Exercise instructions:
Transcribe every entry verbatim; omit pictures.

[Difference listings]
%%
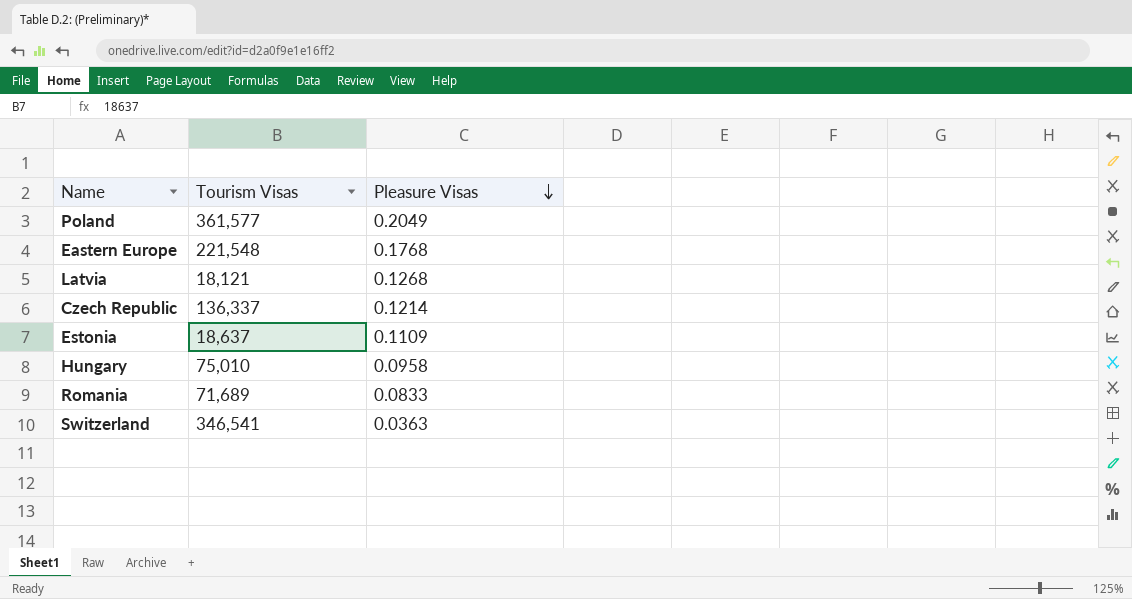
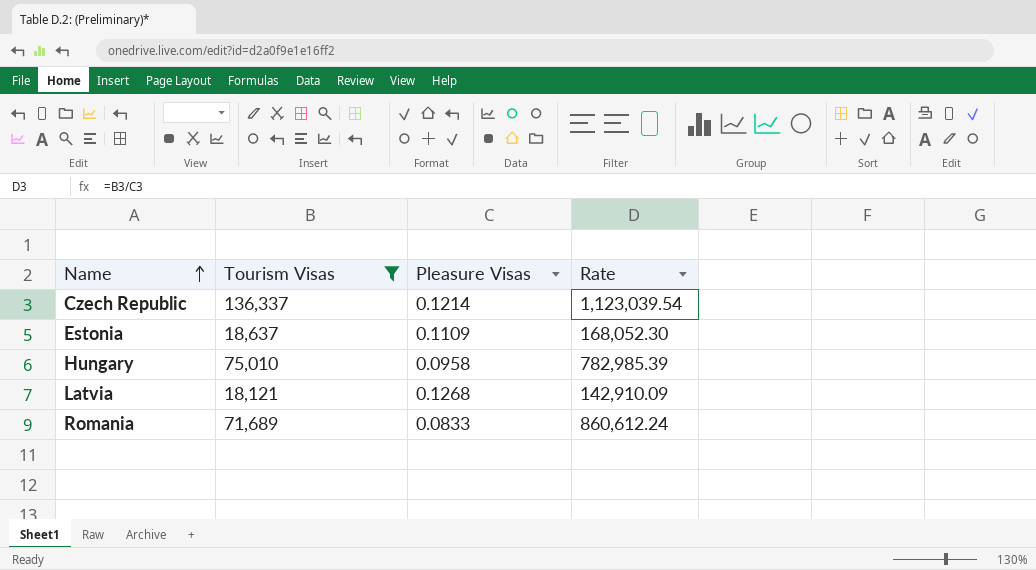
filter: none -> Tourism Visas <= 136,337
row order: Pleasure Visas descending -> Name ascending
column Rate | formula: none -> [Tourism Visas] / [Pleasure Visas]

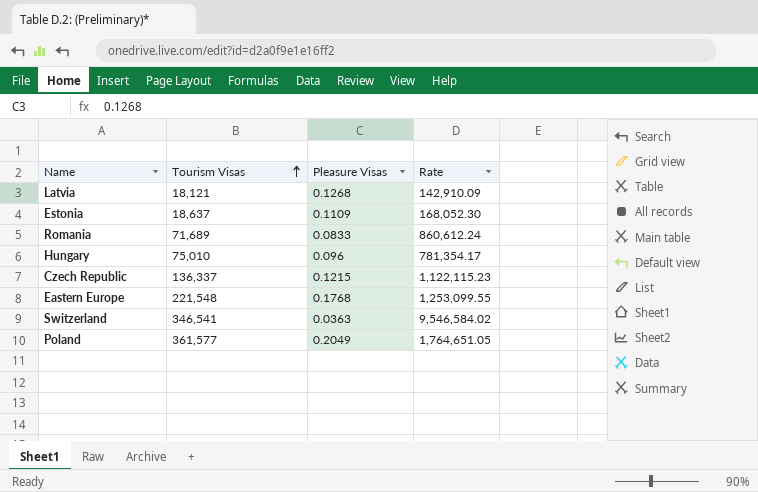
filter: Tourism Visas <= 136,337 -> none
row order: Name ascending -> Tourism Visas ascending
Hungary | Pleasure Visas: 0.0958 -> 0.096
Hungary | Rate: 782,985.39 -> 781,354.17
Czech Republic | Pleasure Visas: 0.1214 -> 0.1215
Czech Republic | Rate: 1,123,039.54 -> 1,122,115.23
%%
Answer box:
filter: none -> Tourism Visas <= 136,337
row order: Pleasure Visas descending -> Name ascending
column Rate | formula: none -> [Tourism Visas] / [Pleasure Visas]

filter: Tourism Visas <= 136,337 -> none
row order: Name ascending -> Tourism Visas ascending
Hungary | Pleasure Visas: 0.0958 -> 0.096
Hungary | Rate: 782,985.39 -> 781,354.17
Czech Republic | Pleasure Visas: 0.1214 -> 0.1215
Czech Republic | Rate: 1,123,039.54 -> 1,122,115.23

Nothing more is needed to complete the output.